## [Aim of the exercise]
Tally the lines below that include "after" and give only the total.

## [Entries shown]

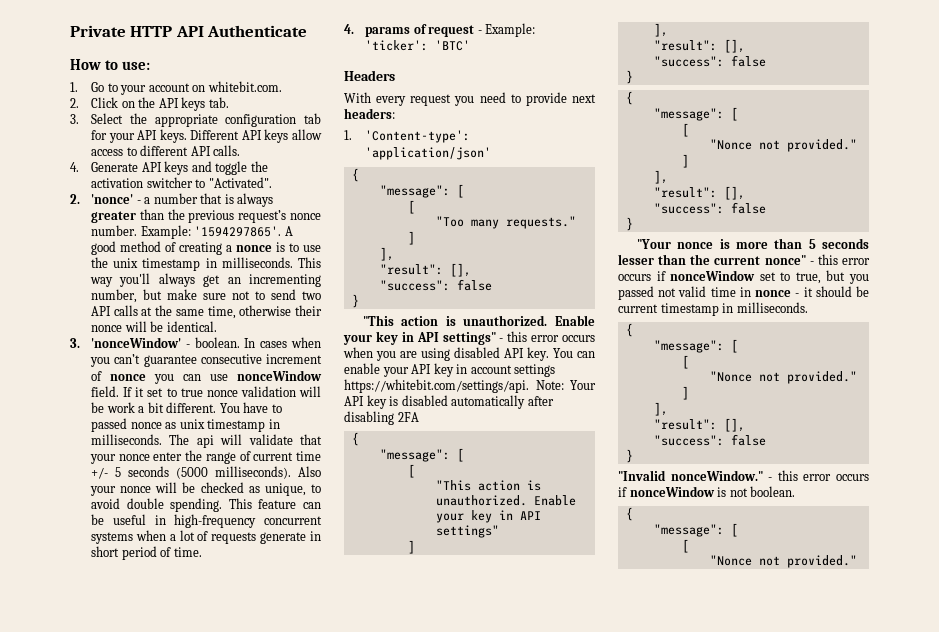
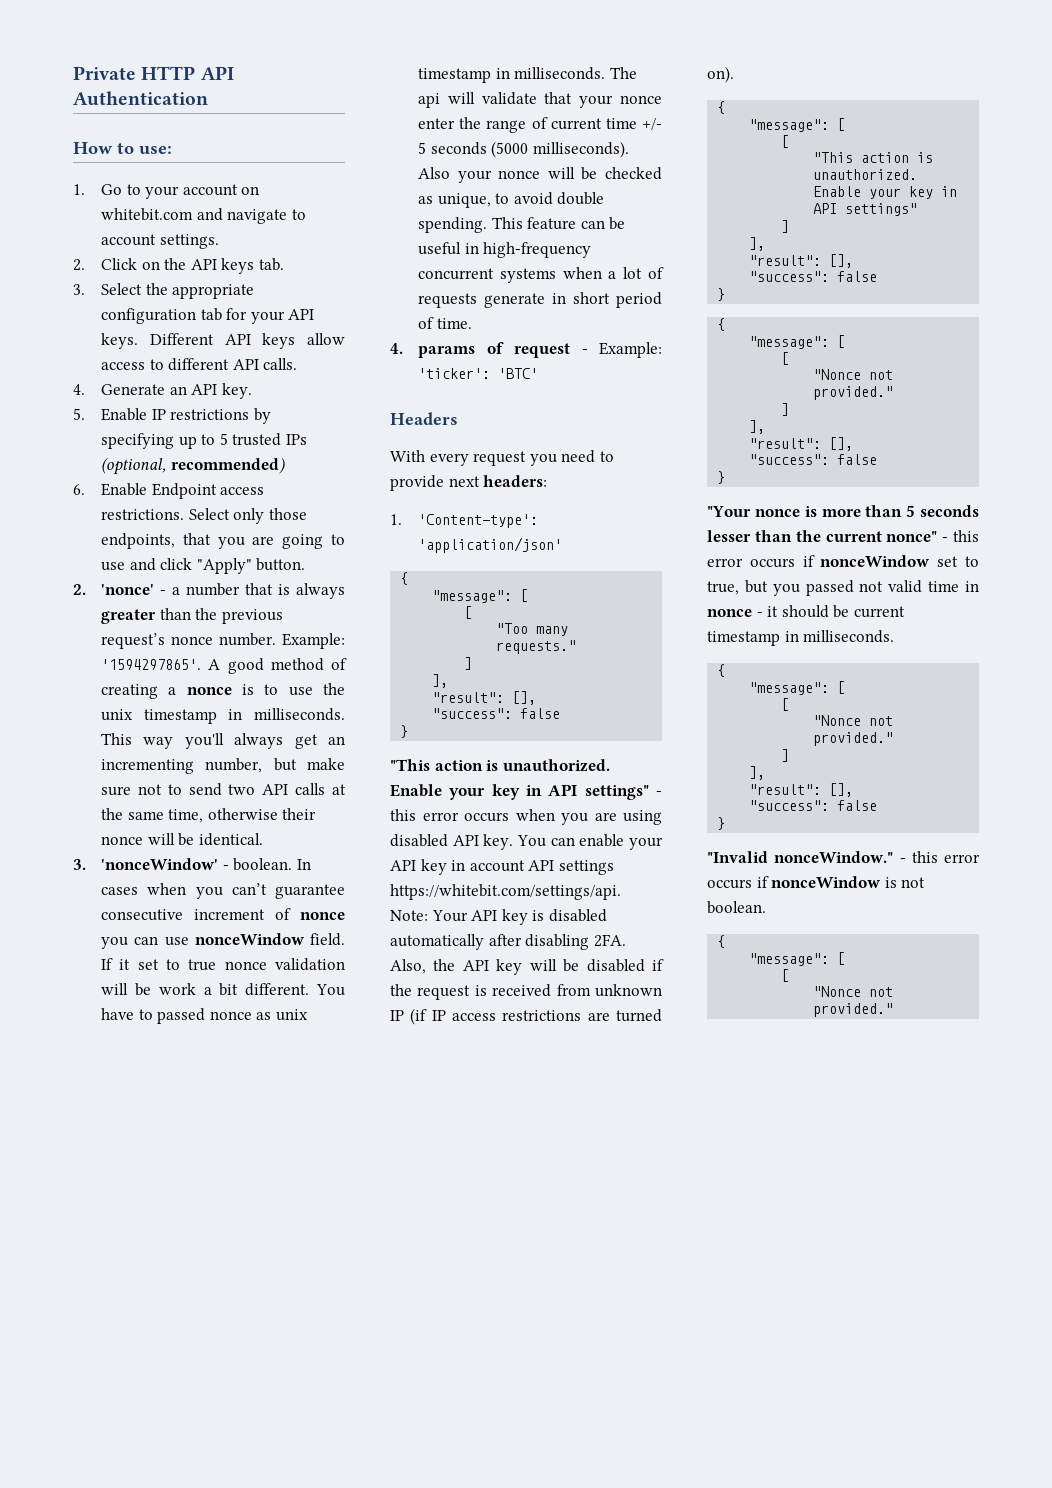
- Private HTTP API Authenticate
+ Private HTTP API Authentication
- 1. Go to your account on whitebit.com.
+ 1. Go to your account on whitebit.com and navigate to account settings.
- 4. Generate API keys and toggle the activation switcher to "Activated".
+ 4. Generate an API key.
+ 5. Enable IP restrictions by specifying up to 5 trusted IPs (optional, recommended)
+ 6. Enable Endpoint access restrictions. Select only those endpoints, that you are going to use and click "Apply" button.
- You can enable your API key in account settings https://whitebit.com/settings/api. Note: Your API key is disabled automatically after disabling 2FA
+ You can enable your API key in account API settings https://whitebit.com/settings/api. Note: Your API key is disabled automatically after disabling 2FA. Also, the API key will be disabled if the request is received from unknown IP (if IP access restrictions are turned on).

## [Final answer]
2